WHAT YOU SHOULD DO - Restate the data below, keeping every line the same.

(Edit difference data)
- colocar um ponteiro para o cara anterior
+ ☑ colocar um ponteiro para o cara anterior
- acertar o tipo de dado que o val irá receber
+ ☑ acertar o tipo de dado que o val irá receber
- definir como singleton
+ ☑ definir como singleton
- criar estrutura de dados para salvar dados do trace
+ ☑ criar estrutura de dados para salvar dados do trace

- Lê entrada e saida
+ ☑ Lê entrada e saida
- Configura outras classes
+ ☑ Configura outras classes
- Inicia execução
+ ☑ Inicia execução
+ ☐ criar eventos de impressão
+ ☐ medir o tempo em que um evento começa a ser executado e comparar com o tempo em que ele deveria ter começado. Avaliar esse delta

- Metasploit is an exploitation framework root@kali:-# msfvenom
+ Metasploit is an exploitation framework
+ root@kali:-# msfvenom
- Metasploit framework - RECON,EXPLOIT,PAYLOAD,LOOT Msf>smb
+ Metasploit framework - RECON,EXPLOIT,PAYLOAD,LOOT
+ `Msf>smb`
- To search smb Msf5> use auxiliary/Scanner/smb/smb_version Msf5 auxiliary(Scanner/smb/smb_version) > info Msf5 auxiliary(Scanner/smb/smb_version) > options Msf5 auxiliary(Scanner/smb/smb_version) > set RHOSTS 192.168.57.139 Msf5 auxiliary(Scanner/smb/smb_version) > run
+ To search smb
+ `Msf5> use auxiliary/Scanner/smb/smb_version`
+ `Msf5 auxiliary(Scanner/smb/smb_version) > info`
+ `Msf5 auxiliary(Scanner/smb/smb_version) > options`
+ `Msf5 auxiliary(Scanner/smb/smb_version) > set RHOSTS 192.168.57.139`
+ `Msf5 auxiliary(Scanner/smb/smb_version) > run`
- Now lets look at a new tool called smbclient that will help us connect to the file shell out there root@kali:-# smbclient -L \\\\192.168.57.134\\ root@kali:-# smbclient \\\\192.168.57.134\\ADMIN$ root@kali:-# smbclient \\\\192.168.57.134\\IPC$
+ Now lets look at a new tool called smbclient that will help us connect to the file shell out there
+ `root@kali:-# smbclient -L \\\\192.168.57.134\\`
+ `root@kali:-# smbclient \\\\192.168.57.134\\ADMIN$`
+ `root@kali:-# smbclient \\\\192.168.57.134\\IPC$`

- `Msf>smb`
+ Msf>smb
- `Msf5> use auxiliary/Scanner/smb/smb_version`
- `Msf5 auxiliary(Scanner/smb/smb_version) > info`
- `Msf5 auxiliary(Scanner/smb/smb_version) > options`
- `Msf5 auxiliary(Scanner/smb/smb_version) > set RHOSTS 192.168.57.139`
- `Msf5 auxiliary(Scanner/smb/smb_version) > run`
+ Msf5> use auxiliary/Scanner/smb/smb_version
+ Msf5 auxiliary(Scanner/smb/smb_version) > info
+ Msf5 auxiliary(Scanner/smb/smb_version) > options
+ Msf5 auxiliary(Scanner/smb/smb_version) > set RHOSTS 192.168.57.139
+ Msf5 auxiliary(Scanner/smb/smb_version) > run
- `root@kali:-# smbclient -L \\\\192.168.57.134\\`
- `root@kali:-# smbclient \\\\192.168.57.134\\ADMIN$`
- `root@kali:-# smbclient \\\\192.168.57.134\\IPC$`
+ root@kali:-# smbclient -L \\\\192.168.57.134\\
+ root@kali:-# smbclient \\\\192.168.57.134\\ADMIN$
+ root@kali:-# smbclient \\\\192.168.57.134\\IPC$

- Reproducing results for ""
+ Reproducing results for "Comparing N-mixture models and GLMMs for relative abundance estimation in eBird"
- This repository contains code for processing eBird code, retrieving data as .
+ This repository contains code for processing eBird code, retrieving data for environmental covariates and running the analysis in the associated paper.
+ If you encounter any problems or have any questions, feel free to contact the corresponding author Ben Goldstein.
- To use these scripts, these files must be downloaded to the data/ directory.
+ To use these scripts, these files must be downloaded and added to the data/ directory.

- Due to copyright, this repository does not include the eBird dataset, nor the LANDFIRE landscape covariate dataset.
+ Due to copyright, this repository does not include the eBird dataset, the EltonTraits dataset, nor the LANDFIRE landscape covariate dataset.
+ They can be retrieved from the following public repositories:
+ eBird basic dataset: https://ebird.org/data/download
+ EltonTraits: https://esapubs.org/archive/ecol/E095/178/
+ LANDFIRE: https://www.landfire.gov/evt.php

YOUR RESPONSE -
- colocar um ponteiro para o cara anterior
+ ☑ colocar um ponteiro para o cara anterior
- acertar o tipo de dado que o val irá receber
+ ☑ acertar o tipo de dado que o val irá receber
- definir como singleton
+ ☑ definir como singleton
- criar estrutura de dados para salvar dados do trace
+ ☑ criar estrutura de dados para salvar dados do trace

- Lê entrada e saida
+ ☑ Lê entrada e saida
- Configura outras classes
+ ☑ Configura outras classes
- Inicia execução
+ ☑ Inicia execução
+ ☐ criar eventos de impressão
+ ☐ medir o tempo em que um evento começa a ser executado e comparar com o tempo em que ele deveria ter começado. Avaliar esse delta

- Metasploit is an exploitation framework root@kali:-# msfvenom
+ Metasploit is an exploitation framework
+ root@kali:-# msfvenom
- Metasploit framework - RECON,EXPLOIT,PAYLOAD,LOOT Msf>smb
+ Metasploit framework - RECON,EXPLOIT,PAYLOAD,LOOT
+ `Msf>smb`
- To search smb Msf5> use auxiliary/Scanner/smb/smb_version Msf5 auxiliary(Scanner/smb/smb_version) > info Msf5 auxiliary(Scanner/smb/smb_version) > options Msf5 auxiliary(Scanner/smb/smb_version) > set RHOSTS 192.168.57.139 Msf5 auxiliary(Scanner/smb/smb_version) > run
+ To search smb
+ `Msf5> use auxiliary/Scanner/smb/smb_version`
+ `Msf5 auxiliary(Scanner/smb/smb_version) > info`
+ `Msf5 auxiliary(Scanner/smb/smb_version) > options`
+ `Msf5 auxiliary(Scanner/smb/smb_version) > set RHOSTS 192.168.57.139`
+ `Msf5 auxiliary(Scanner/smb/smb_version) > run`
- Now lets look at a new tool called smbclient that will help us connect to the file shell out there root@kali:-# smbclient -L \\\\192.168.57.134\\ root@kali:-# smbclient \\\\192.168.57.134\\ADMIN$ root@kali:-# smbclient \\\\192.168.57.134\\IPC$
+ Now lets look at a new tool called smbclient that will help us connect to the file shell out there
+ `root@kali:-# smbclient -L \\\\192.168.57.134\\`
+ `root@kali:-# smbclient \\\\192.168.57.134\\ADMIN$`
+ `root@kali:-# smbclient \\\\192.168.57.134\\IPC$`

- `Msf>smb`
+ Msf>smb
- `Msf5> use auxiliary/Scanner/smb/smb_version`
- `Msf5 auxiliary(Scanner/smb/smb_version) > info`
- `Msf5 auxiliary(Scanner/smb/smb_version) > options`
- `Msf5 auxiliary(Scanner/smb/smb_version) > set RHOSTS 192.168.57.139`
- `Msf5 auxiliary(Scanner/smb/smb_version) > run`
+ Msf5> use auxiliary/Scanner/smb/smb_version
+ Msf5 auxiliary(Scanner/smb/smb_version) > info
+ Msf5 auxiliary(Scanner/smb/smb_version) > options
+ Msf5 auxiliary(Scanner/smb/smb_version) > set RHOSTS 192.168.57.139
+ Msf5 auxiliary(Scanner/smb/smb_version) > run
- `root@kali:-# smbclient -L \\\\192.168.57.134\\`
- `root@kali:-# smbclient \\\\192.168.57.134\\ADMIN$`
- `root@kali:-# smbclient \\\\192.168.57.134\\IPC$`
+ root@kali:-# smbclient -L \\\\192.168.57.134\\
+ root@kali:-# smbclient \\\\192.168.57.134\\ADMIN$
+ root@kali:-# smbclient \\\\192.168.57.134\\IPC$

- Reproducing results for ""
+ Reproducing results for "Comparing N-mixture models and GLMMs for relative abundance estimation in eBird"
- This repository contains code for processing eBird code, retrieving data as .
+ This repository contains code for processing eBird code, retrieving data for environmental covariates and running the analysis in the associated paper.
+ If you encounter any problems or have any questions, feel free to contact the corresponding author Ben Goldstein.
- To use these scripts, these files must be downloaded to the data/ directory.
+ To use these scripts, these files must be downloaded and added to the data/ directory.

- Due to copyright, this repository does not include the eBird dataset, nor the LANDFIRE landscape covariate dataset.
+ Due to copyright, this repository does not include the eBird dataset, the EltonTraits dataset, nor the LANDFIRE landscape covariate dataset.
+ They can be retrieved from the following public repositories:
+ eBird basic dataset: https://ebird.org/data/download
+ EltonTraits: https://esapubs.org/archive/ecol/E095/178/
+ LANDFIRE: https://www.landfire.gov/evt.php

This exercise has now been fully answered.